====== Working data

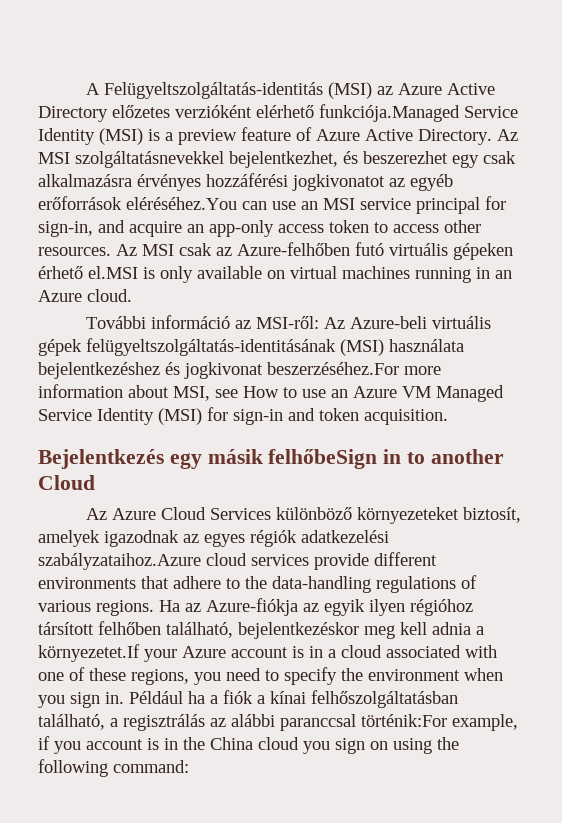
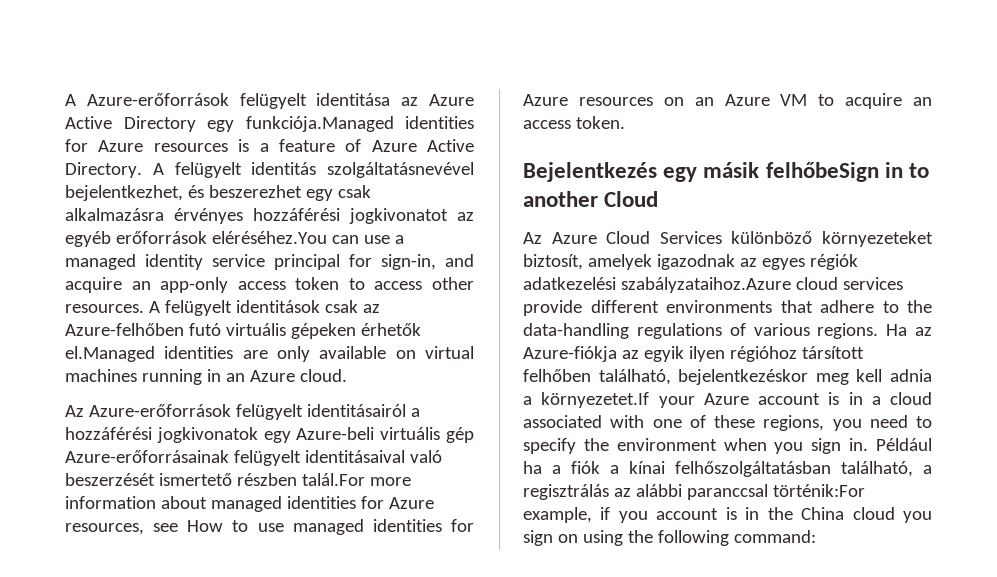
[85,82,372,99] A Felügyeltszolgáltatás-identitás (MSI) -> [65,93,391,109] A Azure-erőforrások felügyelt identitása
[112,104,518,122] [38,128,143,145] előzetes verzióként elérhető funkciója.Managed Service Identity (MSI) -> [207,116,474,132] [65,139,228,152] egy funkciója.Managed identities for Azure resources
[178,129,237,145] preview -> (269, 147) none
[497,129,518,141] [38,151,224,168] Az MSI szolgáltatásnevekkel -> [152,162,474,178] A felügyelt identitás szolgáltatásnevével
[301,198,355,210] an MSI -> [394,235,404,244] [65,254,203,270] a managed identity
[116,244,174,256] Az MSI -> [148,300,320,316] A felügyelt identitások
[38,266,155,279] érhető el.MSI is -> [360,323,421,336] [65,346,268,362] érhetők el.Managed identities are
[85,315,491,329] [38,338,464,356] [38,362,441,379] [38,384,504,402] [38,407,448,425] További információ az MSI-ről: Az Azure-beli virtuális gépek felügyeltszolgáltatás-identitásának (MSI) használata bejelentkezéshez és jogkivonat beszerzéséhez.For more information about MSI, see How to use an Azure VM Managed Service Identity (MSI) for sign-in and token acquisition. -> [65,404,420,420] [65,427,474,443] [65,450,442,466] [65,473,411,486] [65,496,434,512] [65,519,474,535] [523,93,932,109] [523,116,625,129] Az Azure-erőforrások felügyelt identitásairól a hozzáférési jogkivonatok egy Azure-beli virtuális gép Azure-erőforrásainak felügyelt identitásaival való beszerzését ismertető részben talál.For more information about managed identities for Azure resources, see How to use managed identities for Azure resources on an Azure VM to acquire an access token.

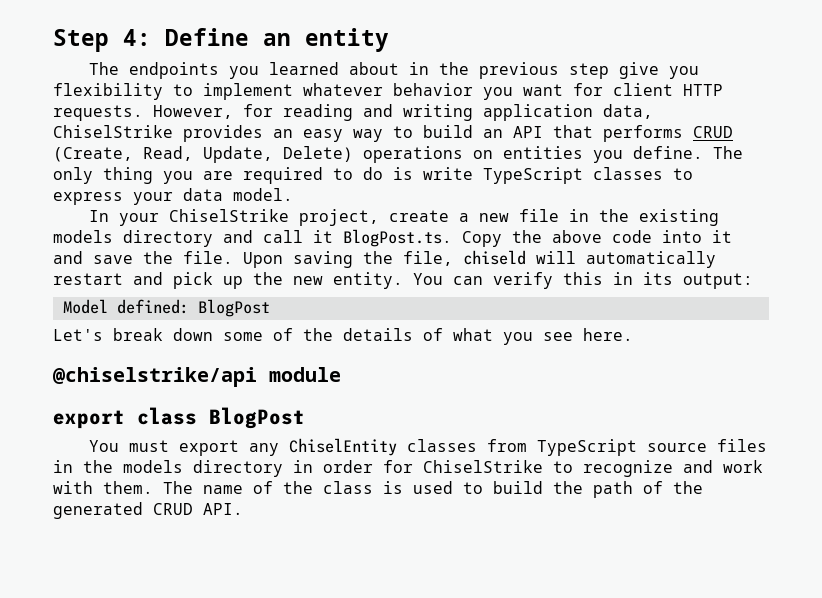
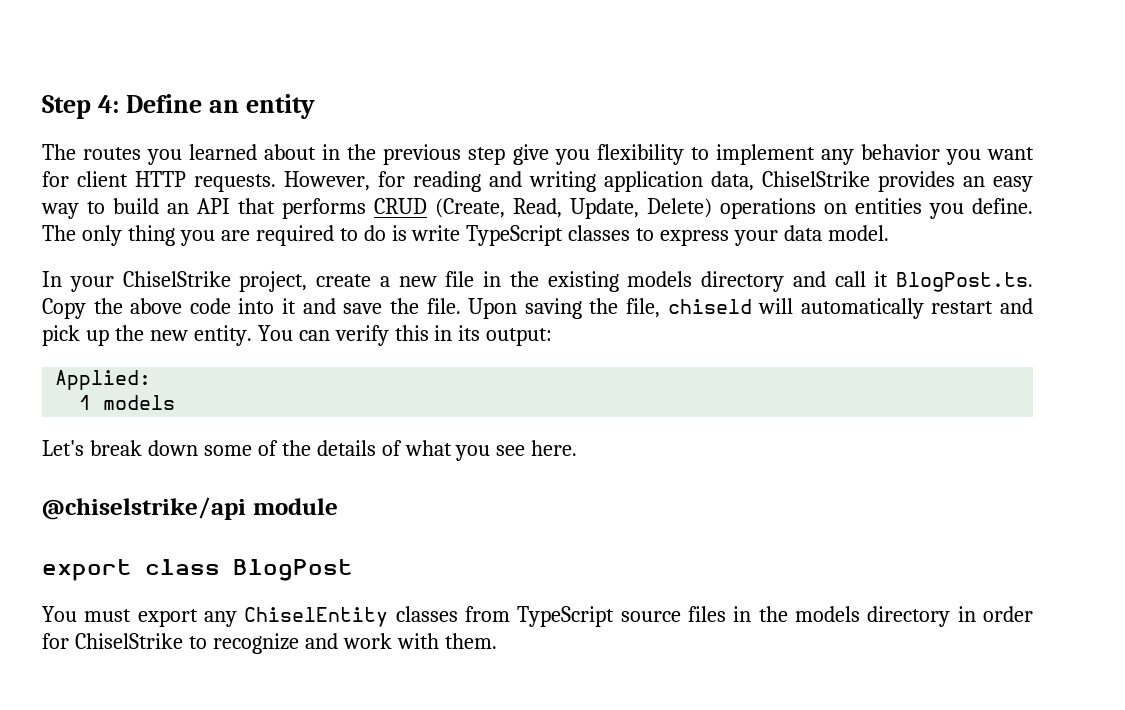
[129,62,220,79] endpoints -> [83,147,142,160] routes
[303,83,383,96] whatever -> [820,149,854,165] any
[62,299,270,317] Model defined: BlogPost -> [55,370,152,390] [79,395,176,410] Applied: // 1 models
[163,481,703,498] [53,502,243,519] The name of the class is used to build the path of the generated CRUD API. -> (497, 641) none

============
====== Working data

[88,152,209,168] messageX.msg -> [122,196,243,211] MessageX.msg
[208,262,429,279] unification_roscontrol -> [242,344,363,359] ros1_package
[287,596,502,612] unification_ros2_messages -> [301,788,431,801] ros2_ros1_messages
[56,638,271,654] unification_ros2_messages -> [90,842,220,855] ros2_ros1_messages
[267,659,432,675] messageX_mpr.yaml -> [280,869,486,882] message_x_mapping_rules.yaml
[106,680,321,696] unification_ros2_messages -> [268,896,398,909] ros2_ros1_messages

============
====== Working data

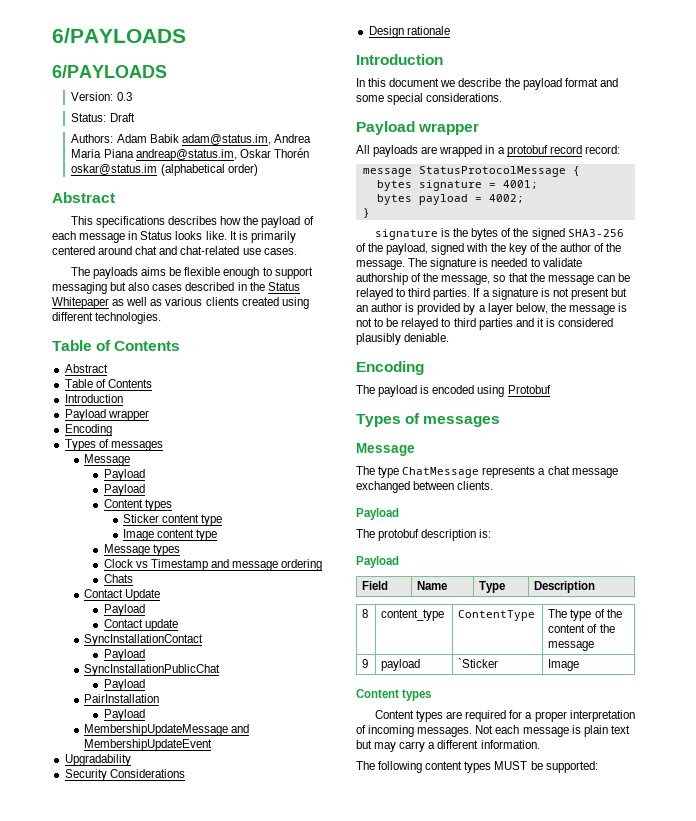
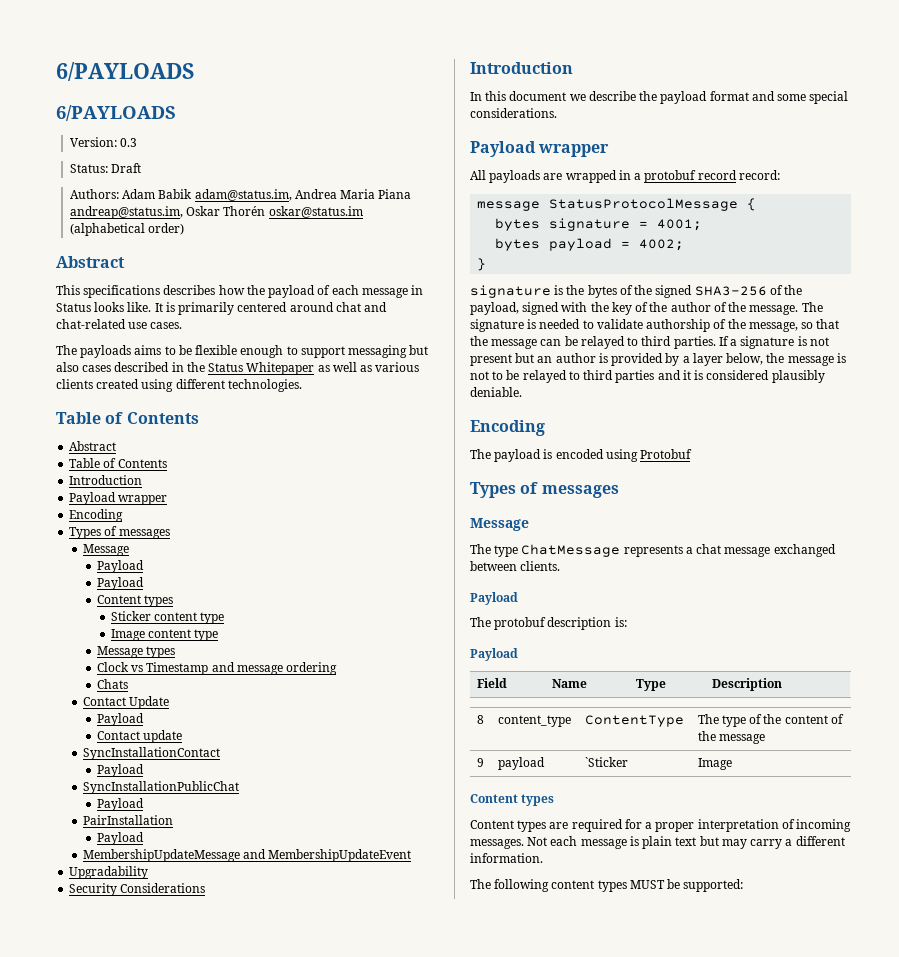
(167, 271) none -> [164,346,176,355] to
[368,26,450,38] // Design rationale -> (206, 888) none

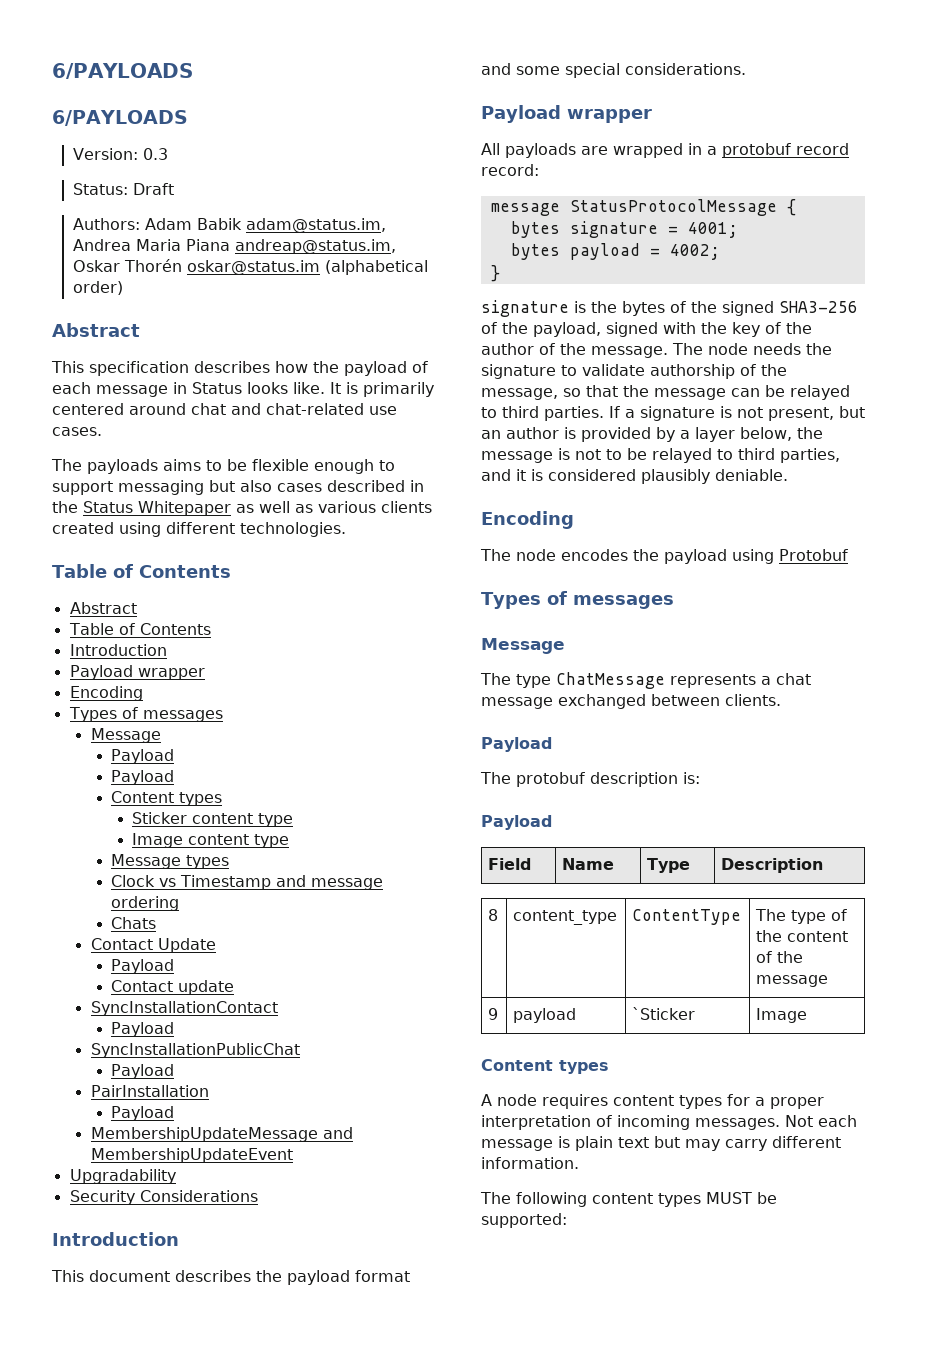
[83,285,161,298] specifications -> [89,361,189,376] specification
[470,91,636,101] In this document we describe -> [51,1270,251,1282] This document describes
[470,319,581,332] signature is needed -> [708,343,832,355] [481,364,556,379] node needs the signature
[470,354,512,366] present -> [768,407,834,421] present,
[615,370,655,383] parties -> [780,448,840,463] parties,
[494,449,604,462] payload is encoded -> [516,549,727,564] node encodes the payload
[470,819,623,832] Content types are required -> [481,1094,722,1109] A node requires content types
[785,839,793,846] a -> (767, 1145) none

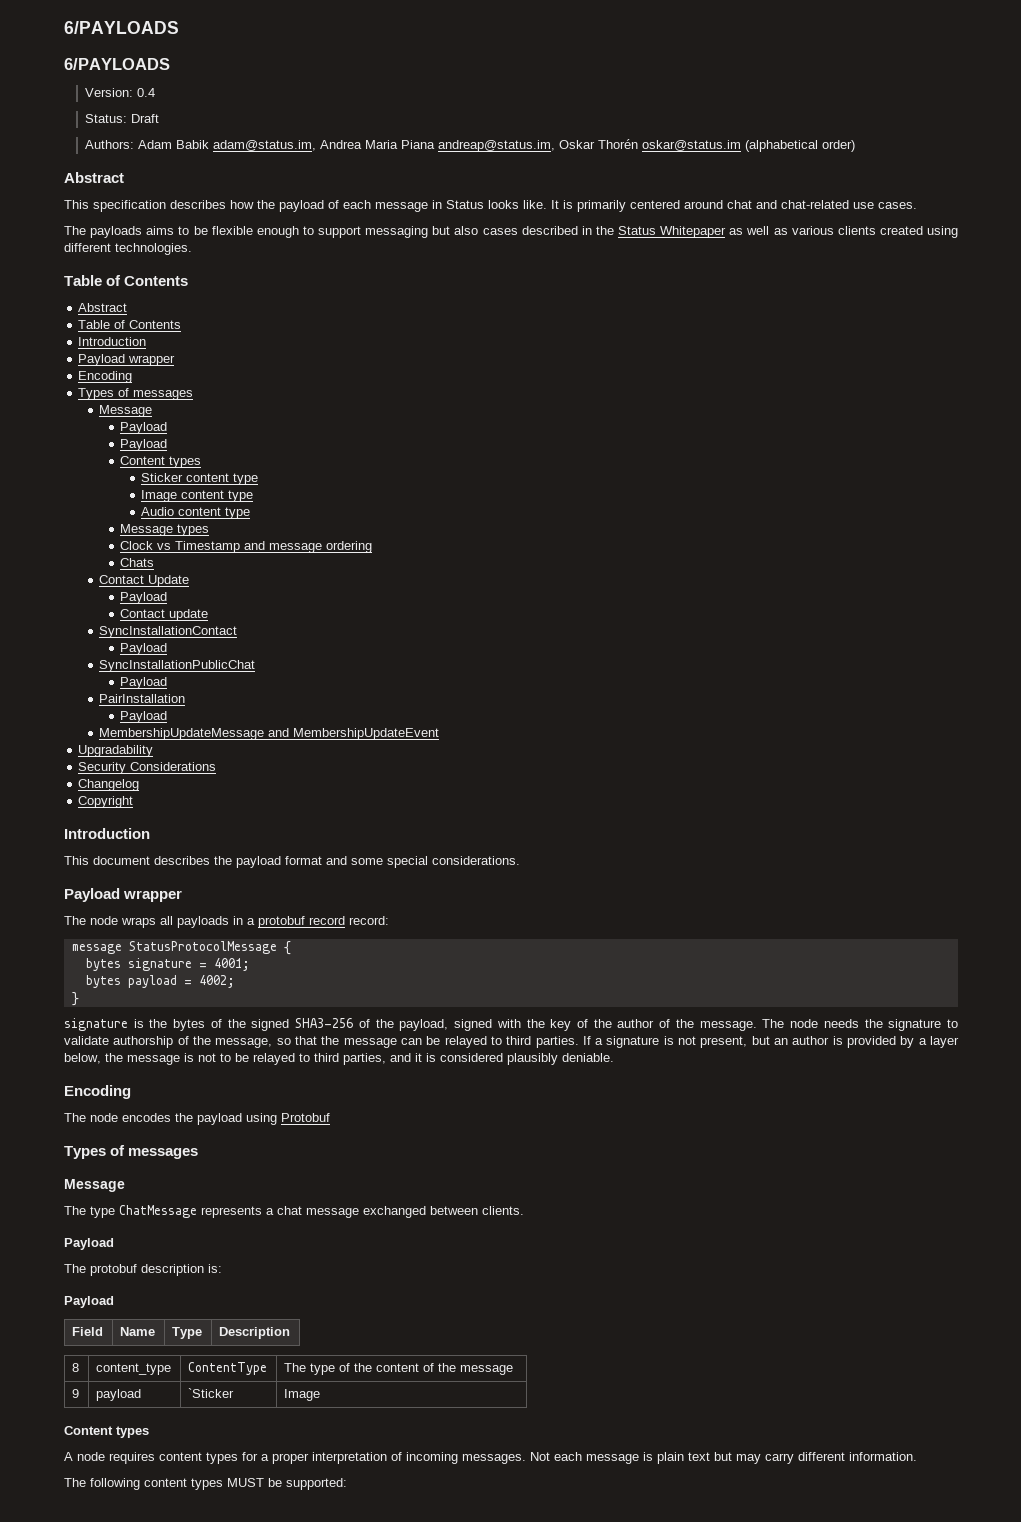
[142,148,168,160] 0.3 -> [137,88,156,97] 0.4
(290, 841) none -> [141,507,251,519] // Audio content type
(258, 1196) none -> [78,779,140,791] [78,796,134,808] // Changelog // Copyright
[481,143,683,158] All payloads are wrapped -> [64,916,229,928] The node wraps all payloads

============

What you need to do
Your answer should be the lines above that contain the word "resources", copied out.

Response to the task
[112,104,518,122] [38,128,143,145] előzetes verzióként elérhető funkciója.Managed Service Identity (MSI) -> [207,116,474,132] [65,139,228,152] egy funkciója.Managed identities for Azure resources
[85,315,491,329] [38,338,464,356] [38,362,441,379] [38,384,504,402] [38,407,448,425] További információ az MSI-ről: Az Azure-beli virtuális gépek felügyeltszolgáltatás-identitásának (MSI) használata bejelentkezéshez és jogkivonat beszerzéséhez.For more information about MSI, see How to use an Azure VM Managed Service Identity (MSI) for sign-in and token acquisition. -> [65,404,420,420] [65,427,474,443] [65,450,442,466] [65,473,411,486] [65,496,434,512] [65,519,474,535] [523,93,932,109] [523,116,625,129] Az Azure-erőforrások felügyelt identitásairól a hozzáférési jogkivonatok egy Azure-beli virtuális gép Azure-erőforrásainak felügyelt identitásaival való beszerzését ismertető részben talál.For more information about managed identities for Azure resources, see How to use managed identities for Azure resources on an Azure VM to acquire an access token.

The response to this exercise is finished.